## DATA FOR THIS TASK
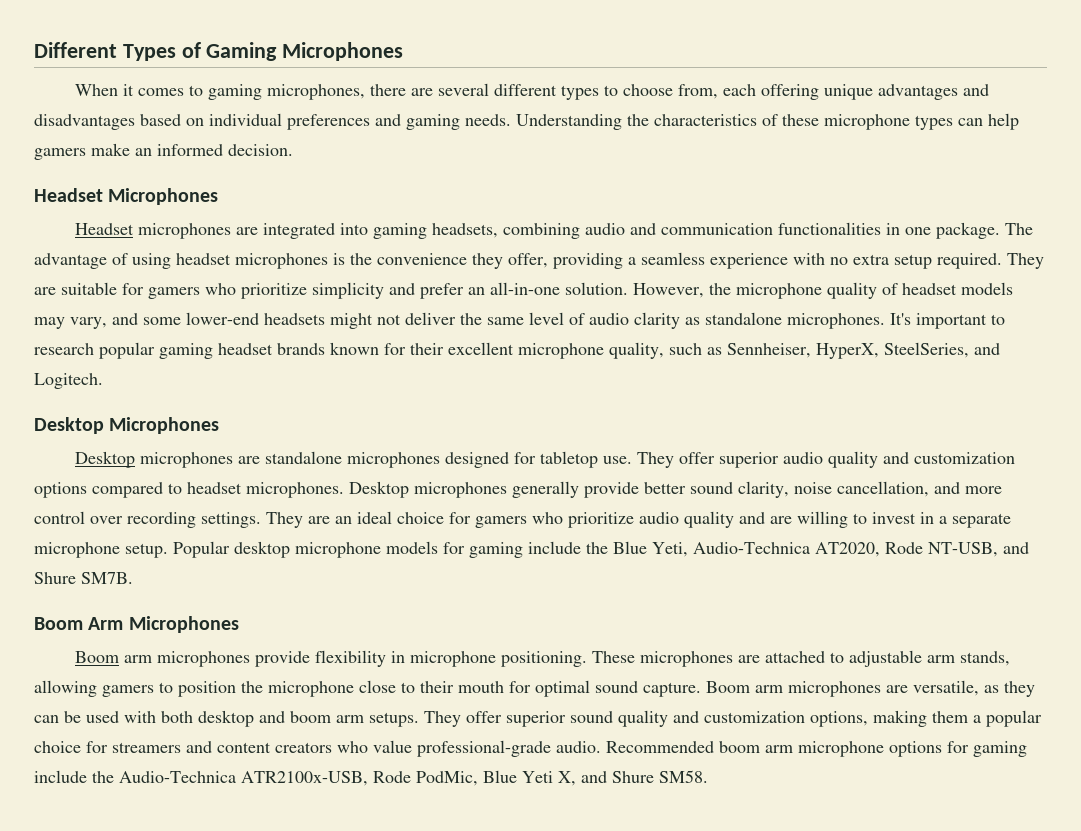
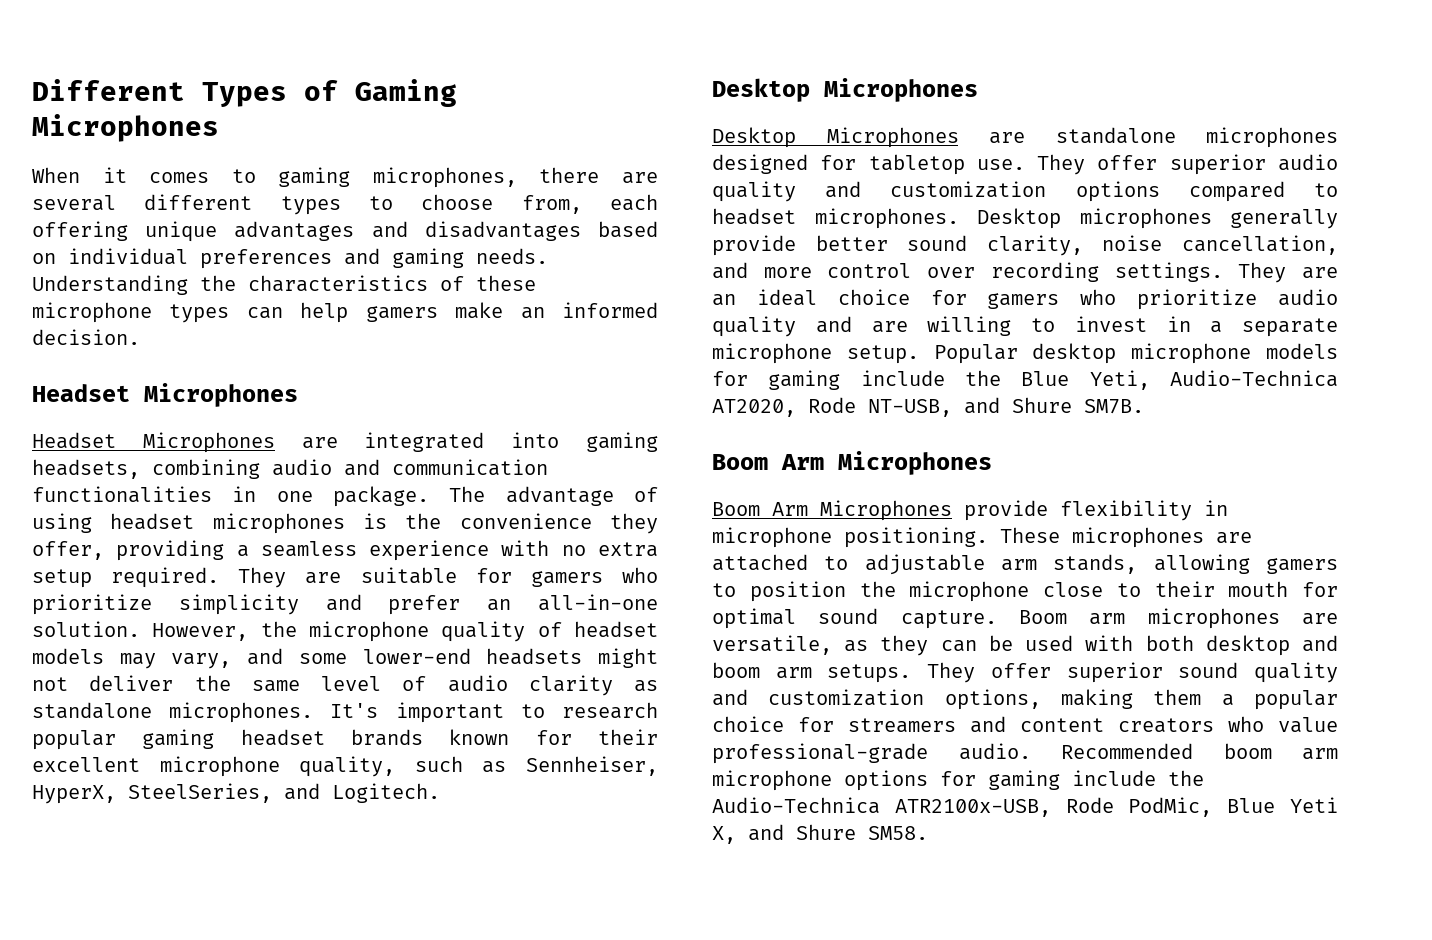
- Headset microphones are integrated into gaming headsets, combining audio and communication functionalities in one package.
+ Headset Microphones are integrated into gaming headsets, combining audio and communication functionalities in one package.
- Desktop microphones are standalone microphones designed for tabletop use.
+ Desktop Microphones are standalone microphones designed for tabletop use.
- Boom arm microphones provide flexibility in microphone positioning.
+ Boom Arm Microphones provide flexibility in microphone positioning.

## WORK TASK
Copy every line above that includes the string "package".

## TASK RESPONSE
- Headset microphones are integrated into gaming headsets, combining audio and communication functionalities in one package.
+ Headset Microphones are integrated into gaming headsets, combining audio and communication functionalities in one package.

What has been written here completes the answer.